Leonard & Kerwin         Expires April 30, 2015                 [Page 4]

Internet-Draft  The archive Media Type for File Archives    October 2014

3.  Consultation Mechanisms

   Before proposing a subtype for the archive/* primary type, it is
   suggested that the subtype author examine the definition (above) of
   what an archive/* is and the listing (below) of what an archive/* is
   not.  Additional consultations with the authors of the existing
   archive/* subtypes is also suggested.

4.  Encoding and Transport

   Unrecognized subtypes of archive SHOULD at a minimum be treated as
   "archive/file".  Like "application/octet-stream", the purpose of the
   "archive/file" is to provide default handling; it does not represent
   a particular archive format. Implementations SHOULD pass subtypes of
   archive that they do not specifically recognize to a robust
   general-purpose archive viewing application, if such an application
   is available.

   If default archive (archive/file) handling is not supported, it is
   appropriate to treat the archive like "application/octet-stream".

   Unless noted in the subtype registration, subtypes of archive SHALL
   be assumed to contain binary data, implying a content encoding of
   base64 for email and binary transfer for ftp and http.

   The formal syntax for the subtypes of the model primary type SHOULD
   look like this:

      Type name:


      Subtype name:


      Required parameters:


      Optional parameters:


      Encoding considerations:

         base64 encoding is recommended when transmitting archive/*
         documents through MIME electronic mail.

Leonard & Kerwin         Expires April 30, 2015                 [Page 5]

Internet-Draft  The archive Media Type for File Archives    October 2014

      Security considerations:

         see Section 5 below

      Interoperability considerations:


      Published specification:


      Applications that use this media type:


      Fragment identifier considerations:

         The considerations of this document, plus any extra syntaxes
         not inconsistent with this document.

      Additional information:

         Deprecated alias names for this type:
            (Include non-archive alias names,
             such as those in application.)
         Magic number(s): TBD
         File extension(s): TBD
         Macintosh file type code(s): TBD

      See Appendix A for references to some of the expected subtypes.

      Person and email address to contact for further information:


      Intended usage: TBD (COMMON will be the most common)

      Restrictions on usage: TBD

      Author: TBD

      Change controller: TBD

      Provisional registration? (standards tree only): (Yes/No)

      (Any other information that the author deems interesting may be
      added below this line.)

Leonard & Kerwin         Expires April 30, 2015                 [Page 6]

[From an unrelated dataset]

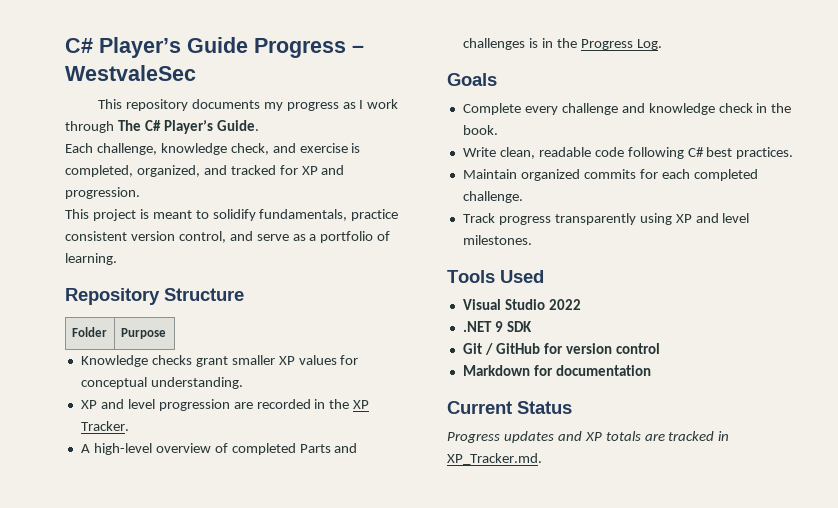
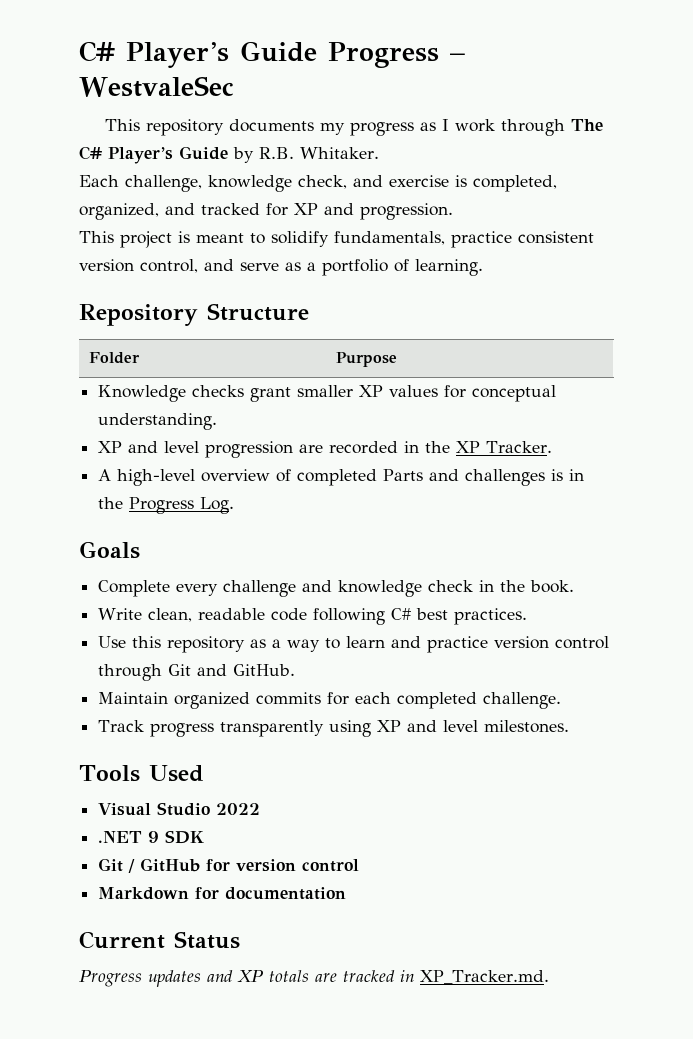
- This repository documents my progress as I work through The C# Player’s Guide.
+ This repository documents my progress as I work through The C# Player’s Guide by R.B. Whitaker.
+ Use this repository as a way to learn and practice version control through Git and GitHub.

Internet-Draft  The archive Media Type for File Archives    October 2014

   The optional parameters consist of starting conditions and variable
   values used as part of the subtypes.

5.  Common Required and Optional Parameters

   Unlike the text primary media type (for instance), virtually all
   archive formats have been designed with almost all of the information
   required for interpretation contained within the format. Therefore,
   parameters are NOT RECOMMENDED; registrants are not expected to
   register additional parameters.

   Regrettably, not all archive formats are as "universal" or "complete"
   as one might assume at first glance. This is because some archive
   formats are very old or are based on older formats where backwards-
   compatibility was a design goal; thus they were not designed with
   transport across the Internet in mind. The ZIP file is an example:
   although the modern ZIP supports Unicode [CITE], the default encoding
   of ZIP filenames has always been Code Page 437. Since "archive"
   contents are literally archives of computing history, sometimes
   communicating the archive as-is, rather than updating the archive to
   a more universal format, is necessary.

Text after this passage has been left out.